Dodgers may seek tampering probe
The Dodgers are leaving open the possibility of asking Major League Baseball to investigate whether the Boston Red Sox violated rules against tampering by discussing J.D. Drew with his agent before the outfielder opted out of his contract.
“We’ve looked into it, but beyond that I don’t have anything to say about it at this point,” General Manager Ned Colletti said.
A high-ranking Dodgers official said any suggestion of a rift between the Dodgers and Red Sox would be erroneous. Colletti and Red Sox GM Theo Epstein spoke several times during the winter meetings this week, and sources with both teams said the topic of tampering never came up. The two executives met the first night of the winter meetings to discuss a possible trade for Red Sox left fielder Manny Ramirez and returned each other’s phone calls all week.
Several weeks ago, Drew exercised an opt-out clause with three years and $33 million remaining on his contract. He signed a five-year, $70-million deal with the Red Sox this week.
It would have been a rules violation for agent Scott Boras to discuss Drew with teams other than the Dodgers before he opted out. Boras said he did not violate the rule.
“I simply read the marketplace,” he said. “I didn’t need to mention anybody by name. It was clear there was a strong demand for an outfielder who can hit in the middle of the lineup.”
Pitcher Jason Schmidt said he chose the Dodgers in part because of his strong relationship with Colletti and trainer Stan Conte, both of whom were longtime employees of his former team, the San Francisco Giants.
“Ned wants to win,” he said. “Stan, in my opinion, is the best trainer in all of baseball.”
Schmidt, 33, signed a three-year contract for $47 million.
“There were definitely longer offers out there, but three years is what I was comfortable with,” he said. “I have a couple of kids running around the house. If I want to play after three years I will, but if I want to do something else, I can.”

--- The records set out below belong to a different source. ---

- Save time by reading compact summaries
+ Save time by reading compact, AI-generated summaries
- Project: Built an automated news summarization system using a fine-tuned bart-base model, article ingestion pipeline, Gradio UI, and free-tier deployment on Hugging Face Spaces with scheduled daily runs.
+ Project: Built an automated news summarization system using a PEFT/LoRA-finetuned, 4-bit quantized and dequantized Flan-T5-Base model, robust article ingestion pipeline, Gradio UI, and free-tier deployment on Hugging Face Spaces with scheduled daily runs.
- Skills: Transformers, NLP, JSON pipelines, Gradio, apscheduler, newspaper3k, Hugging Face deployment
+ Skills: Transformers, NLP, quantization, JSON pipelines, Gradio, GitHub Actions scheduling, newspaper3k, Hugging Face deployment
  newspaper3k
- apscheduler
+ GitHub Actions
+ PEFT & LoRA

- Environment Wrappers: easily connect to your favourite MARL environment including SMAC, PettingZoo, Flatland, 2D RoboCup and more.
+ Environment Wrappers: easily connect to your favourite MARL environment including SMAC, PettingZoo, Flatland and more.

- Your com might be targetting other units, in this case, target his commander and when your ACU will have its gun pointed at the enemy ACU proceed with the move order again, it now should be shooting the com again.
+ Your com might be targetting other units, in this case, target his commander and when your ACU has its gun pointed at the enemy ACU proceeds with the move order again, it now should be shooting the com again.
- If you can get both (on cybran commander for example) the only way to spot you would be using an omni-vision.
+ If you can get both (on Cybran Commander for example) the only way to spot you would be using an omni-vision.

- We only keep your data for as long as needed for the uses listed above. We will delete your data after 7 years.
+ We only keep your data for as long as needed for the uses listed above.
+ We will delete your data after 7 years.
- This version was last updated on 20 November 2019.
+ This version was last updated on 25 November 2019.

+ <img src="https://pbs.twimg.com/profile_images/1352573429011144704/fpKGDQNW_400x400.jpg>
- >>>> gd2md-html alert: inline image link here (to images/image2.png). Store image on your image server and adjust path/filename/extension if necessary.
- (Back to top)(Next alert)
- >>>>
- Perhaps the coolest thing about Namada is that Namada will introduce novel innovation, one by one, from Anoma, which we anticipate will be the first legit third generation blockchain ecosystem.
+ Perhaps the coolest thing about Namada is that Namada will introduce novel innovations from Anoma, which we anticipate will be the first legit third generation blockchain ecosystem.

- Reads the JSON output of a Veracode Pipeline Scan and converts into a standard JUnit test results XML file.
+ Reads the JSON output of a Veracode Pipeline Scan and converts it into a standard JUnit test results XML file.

Outfielder Luis Gonzalez said he chose the Dodgers over the Baltimore Orioles because he believes he has a better chance to get to another World Series. He was a key part of the Arizona Diamondbacks’ championship team in 2001.
“You sit at home and see the moves they made and the quality young players they have, and it’s a no-brainer to want to come to the Dodgers,” he said. “Every player wants to have a shot to go to the playoffs and win a World Series. On paper it looks good. Now it’s up to us to produce and get to that next step.”
The Red Sox are no longer interested in closer Eric Gagne, but sources close to the negotiations said the Cleveland Indians and Texas Rangers have made offers of one year for close to $6 million.
Gagne rejected the Dodgers’ offer of $4 million with performance incentives that could raise the total to $10 million.